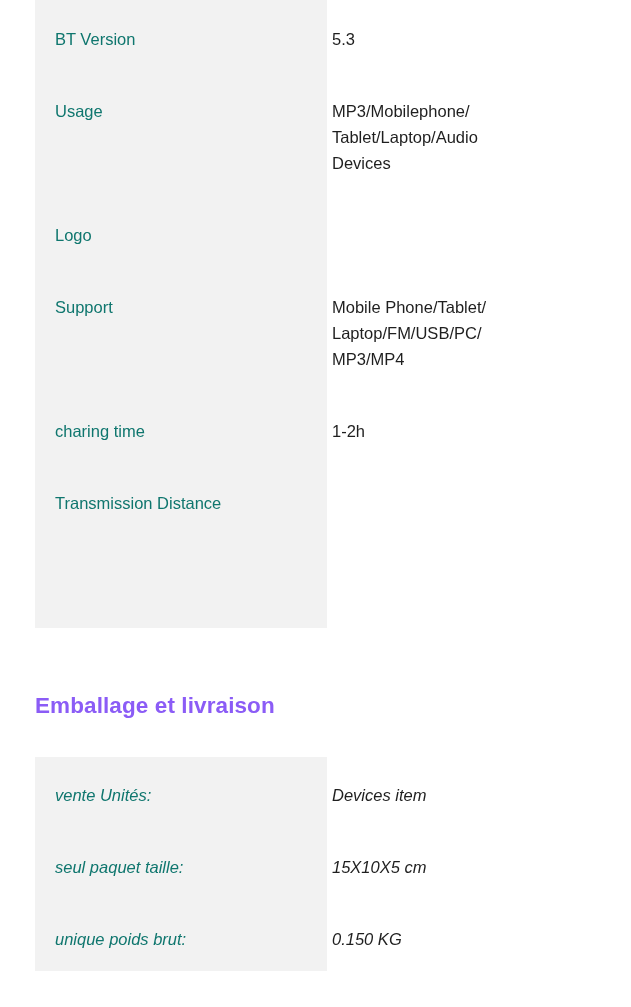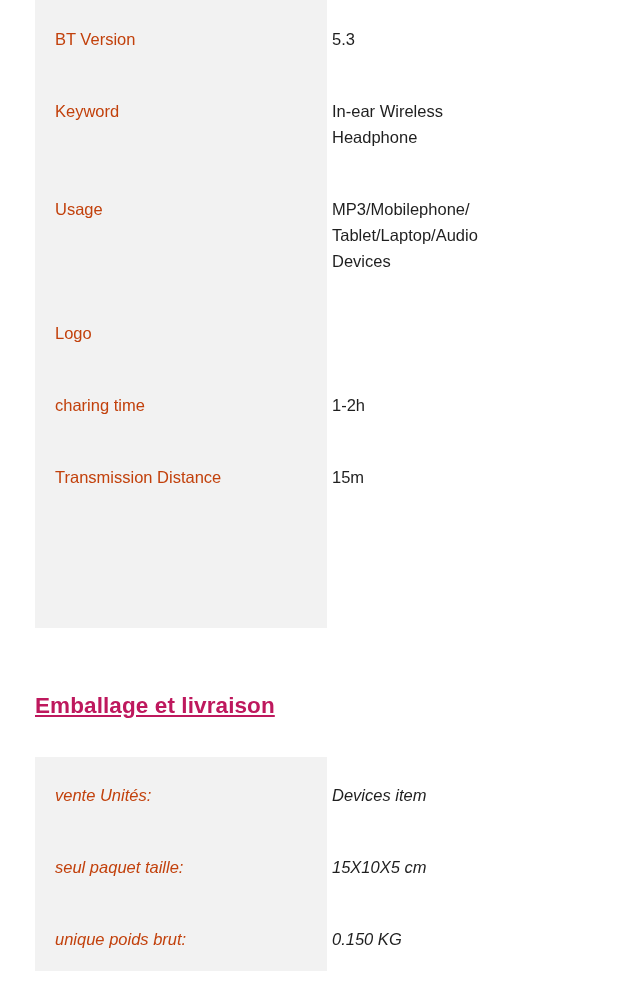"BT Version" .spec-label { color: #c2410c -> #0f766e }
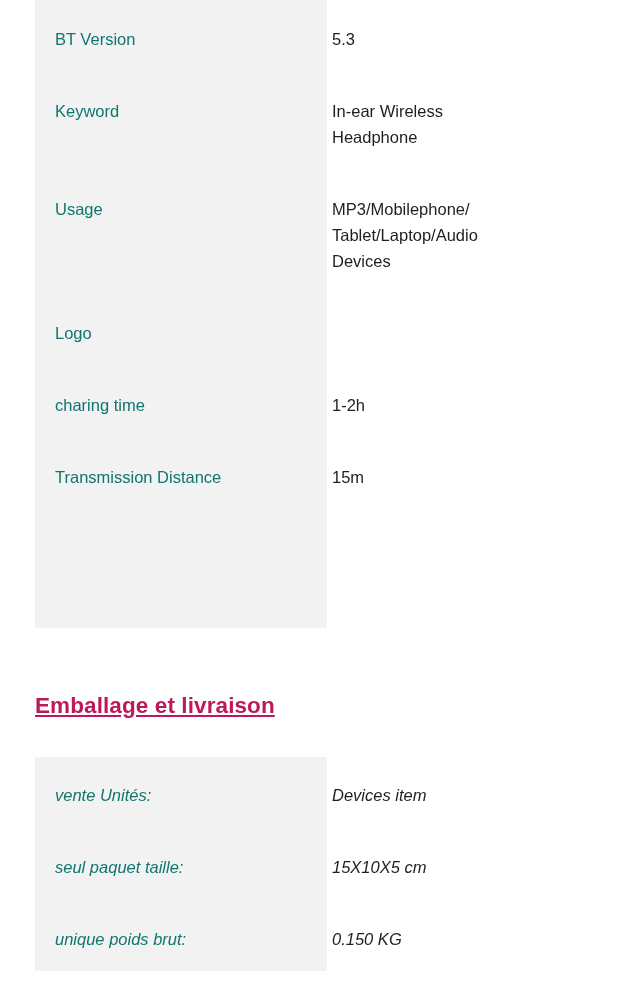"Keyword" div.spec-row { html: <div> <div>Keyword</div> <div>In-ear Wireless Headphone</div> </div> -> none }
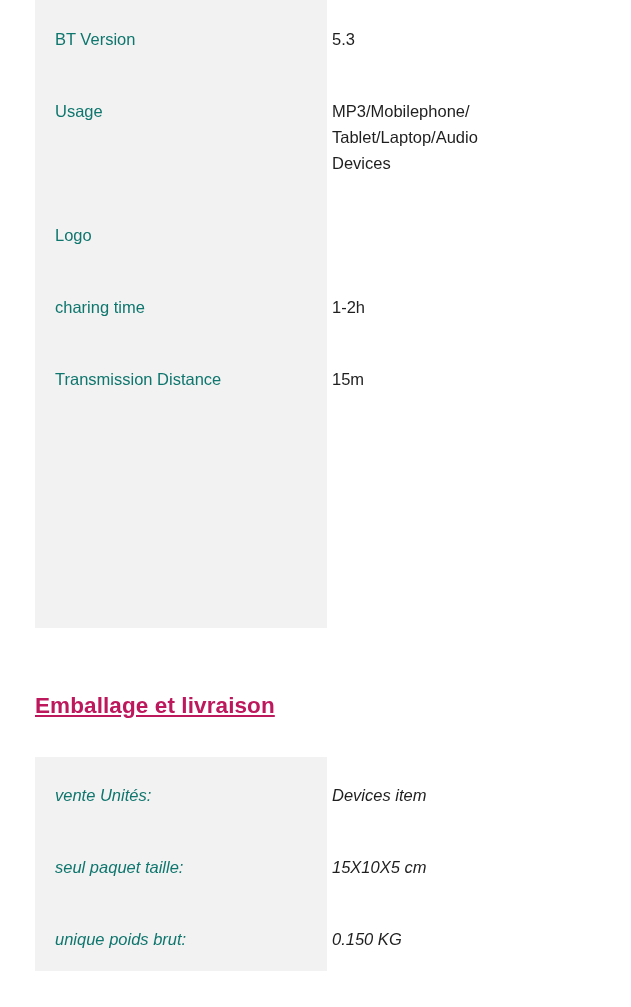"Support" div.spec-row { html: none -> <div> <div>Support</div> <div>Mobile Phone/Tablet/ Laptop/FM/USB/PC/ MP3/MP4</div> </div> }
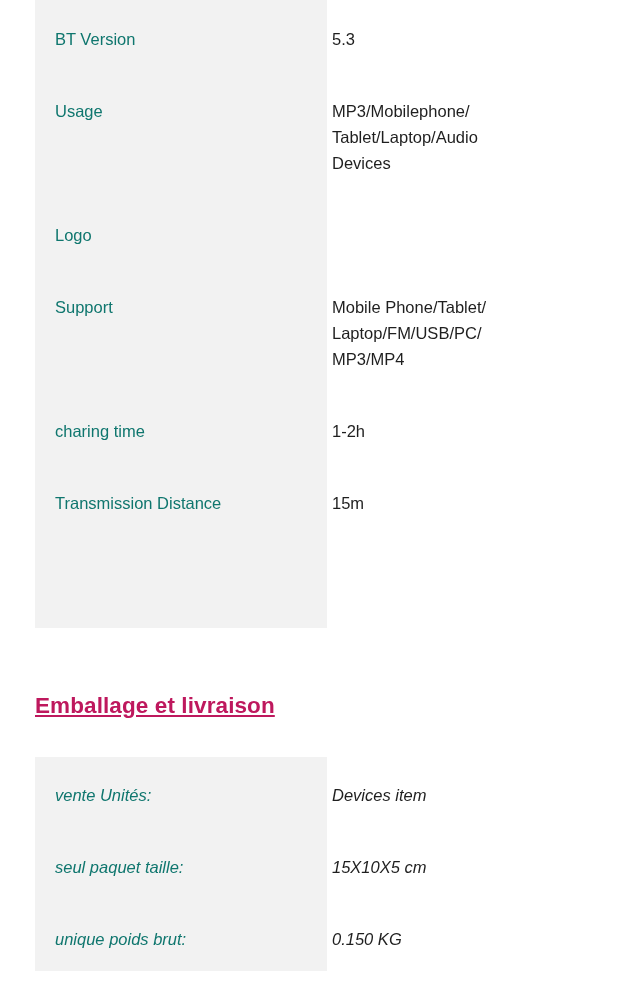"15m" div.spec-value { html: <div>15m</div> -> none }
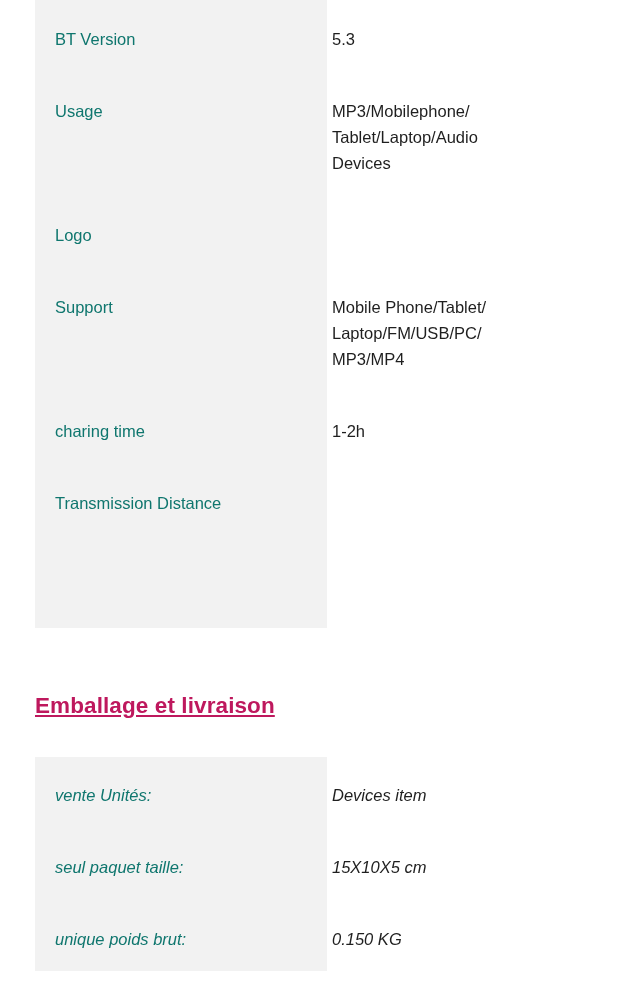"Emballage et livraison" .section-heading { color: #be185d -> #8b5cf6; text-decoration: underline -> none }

==

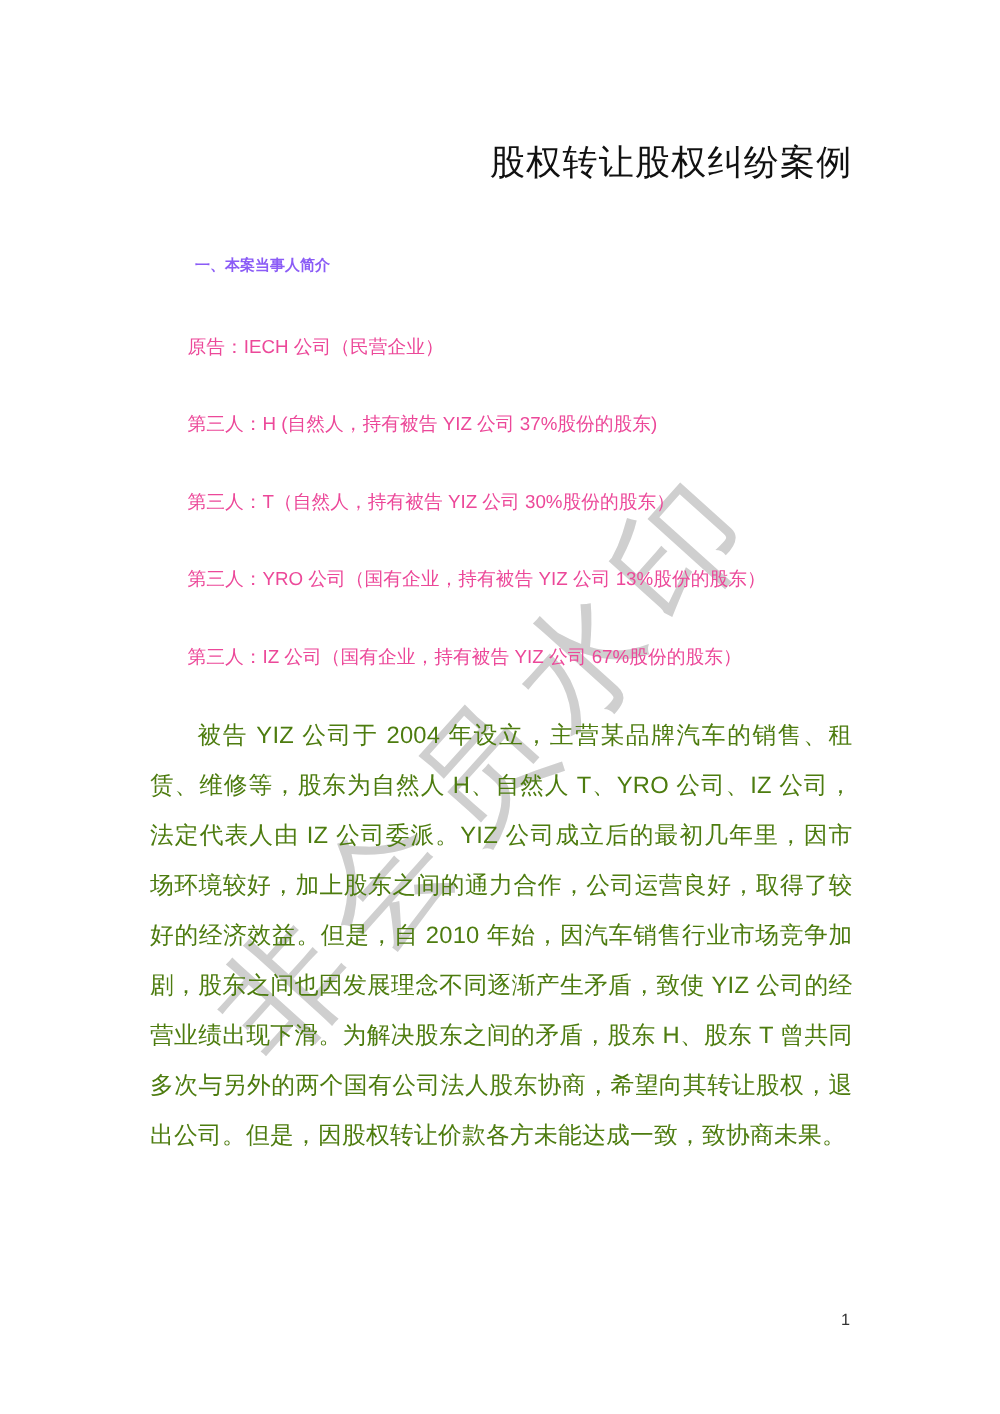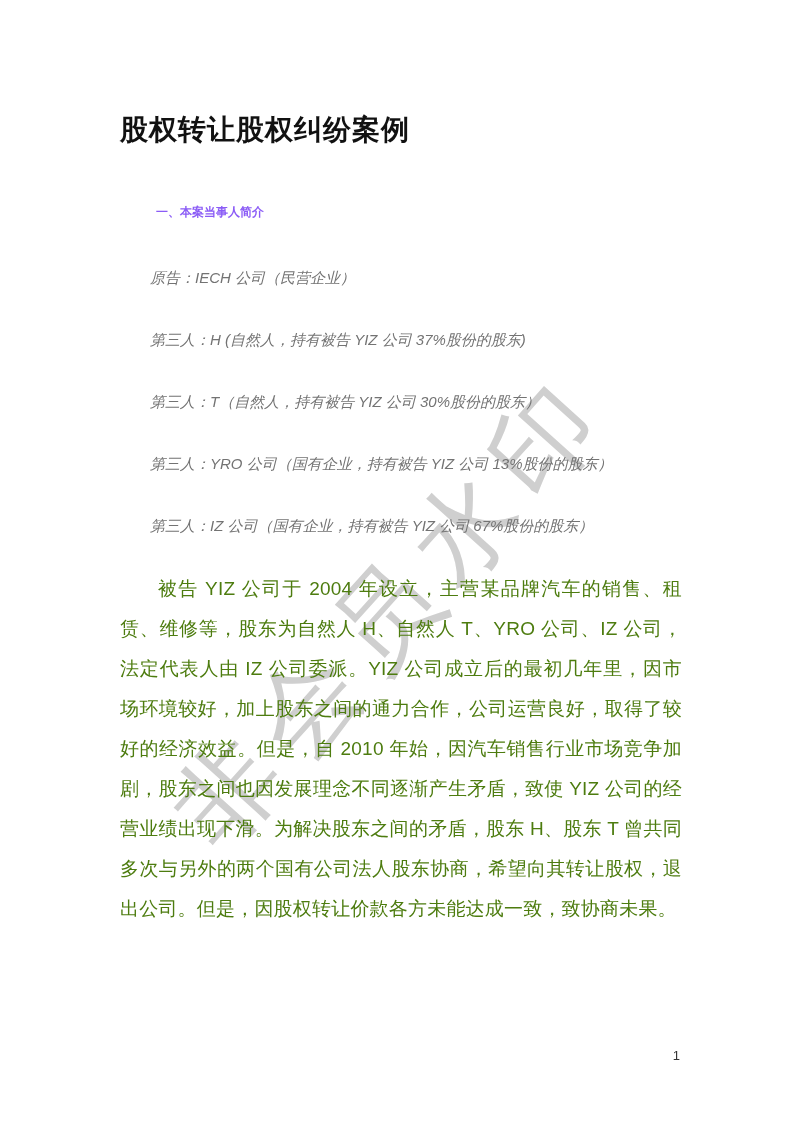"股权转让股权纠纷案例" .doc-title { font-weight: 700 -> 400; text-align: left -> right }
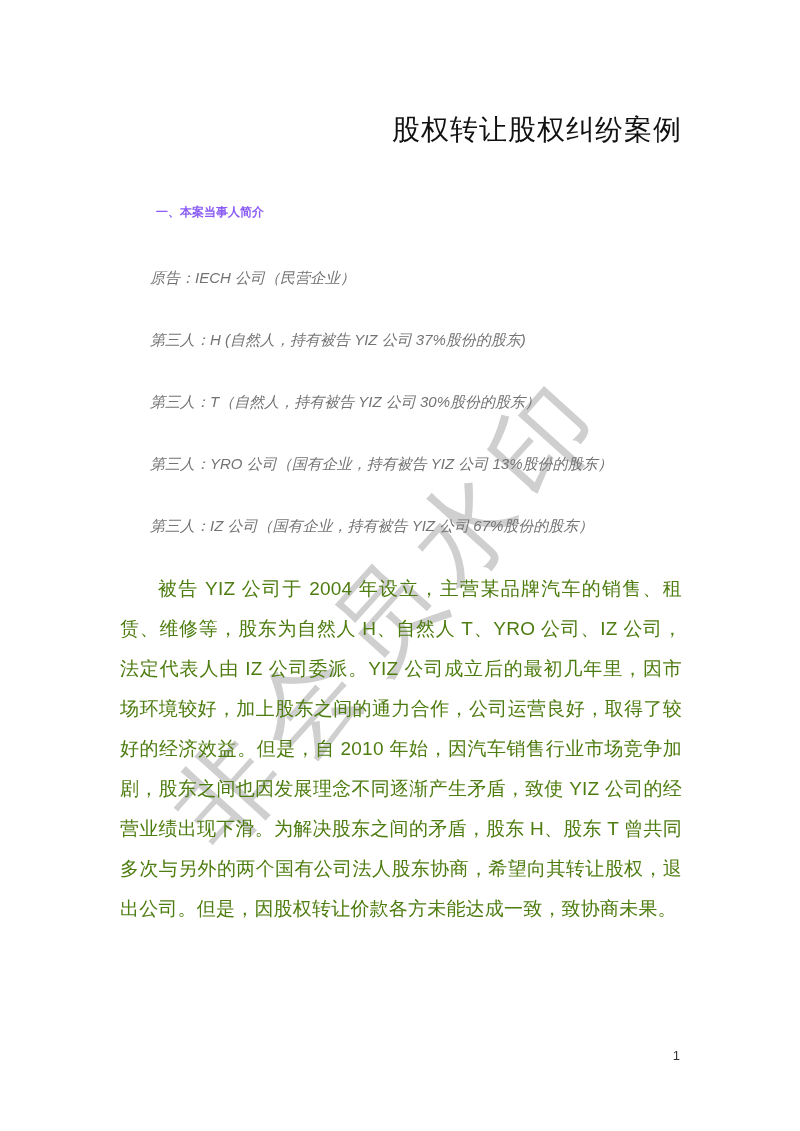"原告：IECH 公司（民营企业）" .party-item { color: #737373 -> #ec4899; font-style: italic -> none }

*PROBLEM DETAILS*: Take the material above and output only the lines from the one that contains "html: <div>15m</div> ->" through the one that contains "color: #be185d ->", ends included and images left out.

*YOUR RESPONSE*:
"15m" div.spec-value { html: <div>15m</div> -> none }
"Emballage et livraison" .section-heading { color: #be185d -> #8b5cf6; text-decoration: underline -> none }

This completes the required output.